A. Urbanowicz, "Inkub"

"Inkub" Artura Urbanowicza będzie miał swoją premierę już na początku kwietnia. Po tą powieść sięgnęłam głównie dlatego, że jej klimat skojarzył mi się z książkami Stefana Dardy, którego przeczytane do tej pory książki mi się podobały. 

Dwie epoki.

Dwie historie.
Jedna wioska.
Jedna czarownica.
Jedna klątwa.

Wyobraź sobie, że możesz wszystko. Nawet oszukać śmierć.

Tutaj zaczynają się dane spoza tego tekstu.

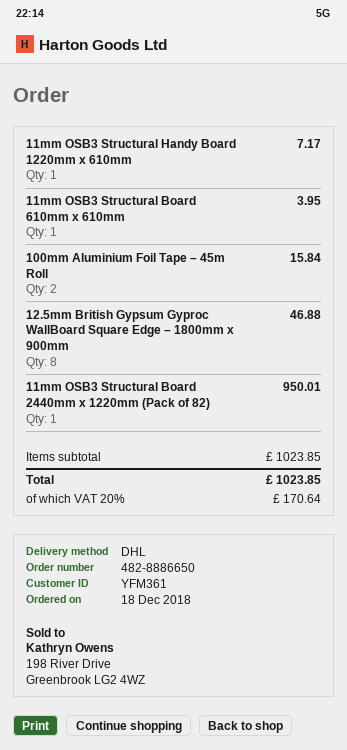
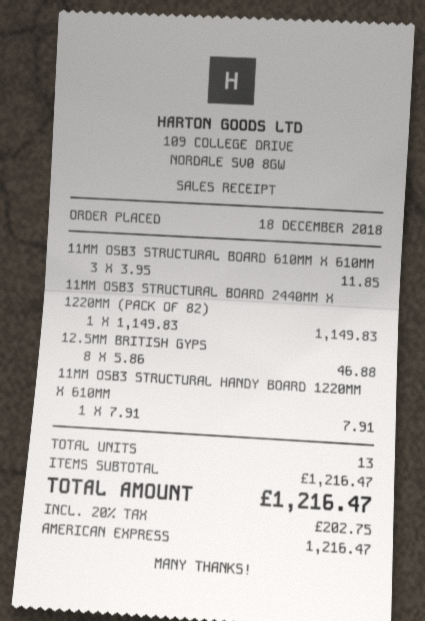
11mm OSB3 Structural Handy Board 1220mm x 610mm: 1 for 7.17 -> 1 for 7.91
11mm OSB3 Structural Board 610mm x 610mm: 1 for 3.95 -> 3 for 11.85
100mm Aluminium Foil Tape – 45m Roll: 2 for 15.84 -> none
11mm OSB3 Structural Board 2440mm x 1220mm (Pack of 82): 1 for 950.01 -> 1 for 1149.83
subtotal: 1023.85 -> 1216.47
tax: 20% = 170.64 -> 20% = 202.75
total: 1023.85 -> 1216.47

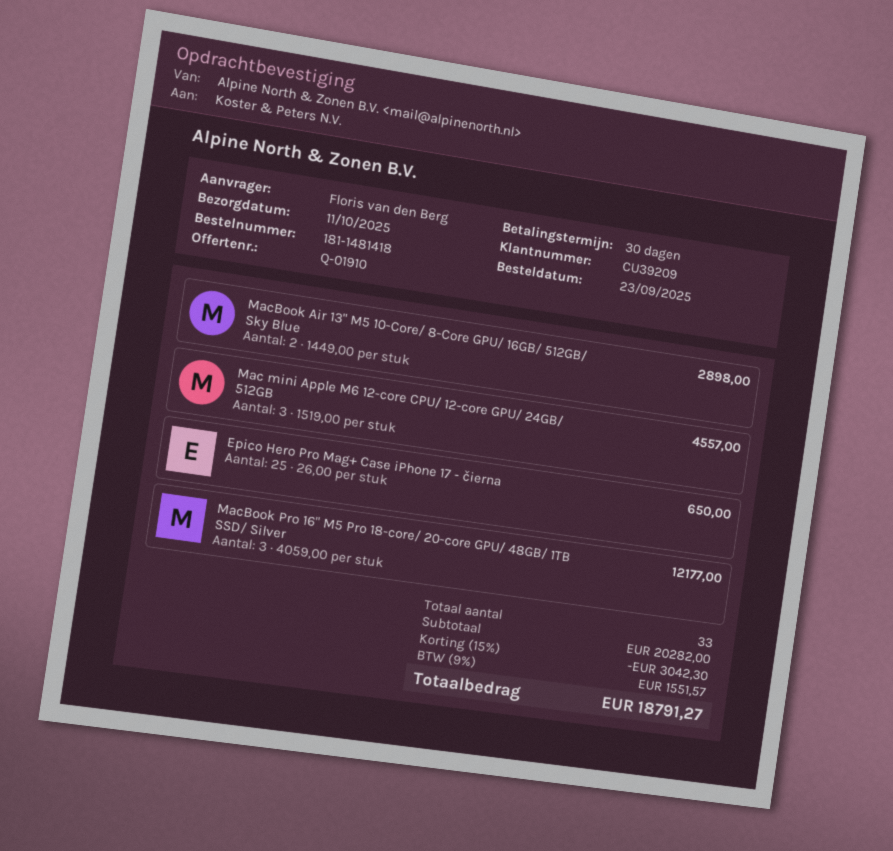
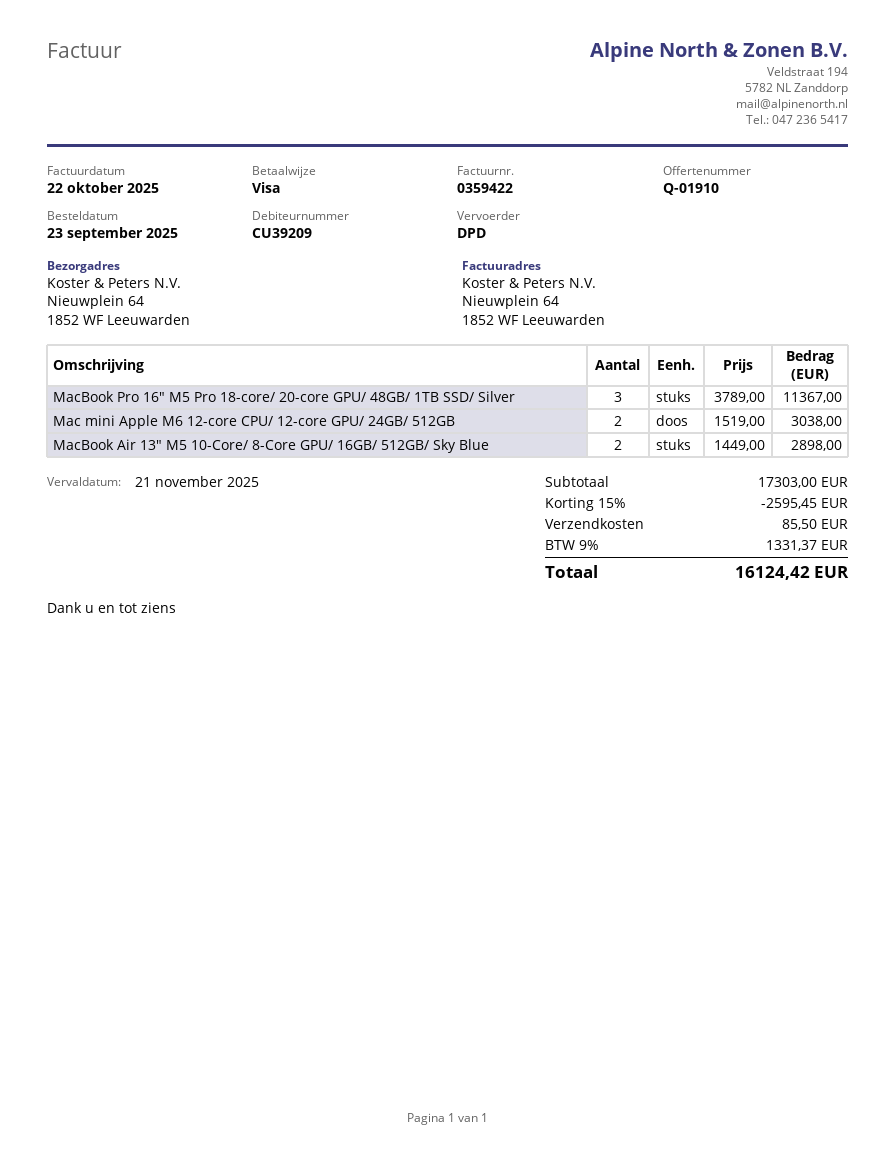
Mac mini Apple M6 12-core CPU/ 12-core GPU/ 24GB/ 512GB: 3 x 1519.00 = 4557.00 -> 2 x 1519.00 = 3038.00
Epico Hero Pro Mag+ Case iPhone 17 - čierna: 25 x 26.00 = 650.00 -> none
MacBook Pro 16" M5 Pro 18-core/ 20-core GPU/ 48GB/ 1TB SSD/ Silver: 3 x 4059.00 = 12177.00 -> 3 x 3789.00 = 11367.00
subtotal: 20282.00 -> 17303.00
discount: 15% = 3042.30 -> 15% = 2595.45
shipping: none -> 85.50
tax: 9% = 1551.57 -> 9% = 1331.37
total: 18791.27 -> 16124.42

Nad Suwalszczyzną za kilka dni pojawi się zorza polarna. W Jodoziorach, małej wiosce na prowincji, zostają znalezione spopielałe zwłoki małżeństwa. Wśród lokalnej społeczności miejsce to owiane jest złą sławą, słynie ze szczególnego nasilenia przemocy, chorób, zaginięć i samobójstw. Mówi się też o zjawiskach nadprzyrodzonych – niezidentyfikowanym zielonym świetle, odgłosach niewiadomego pochodzenia, a także o nawiedzonym domu. Miejscowi wierzą, że to on rozsyła wokół negatywną energię, która wydobywa z ludzi najgorsze instynkty.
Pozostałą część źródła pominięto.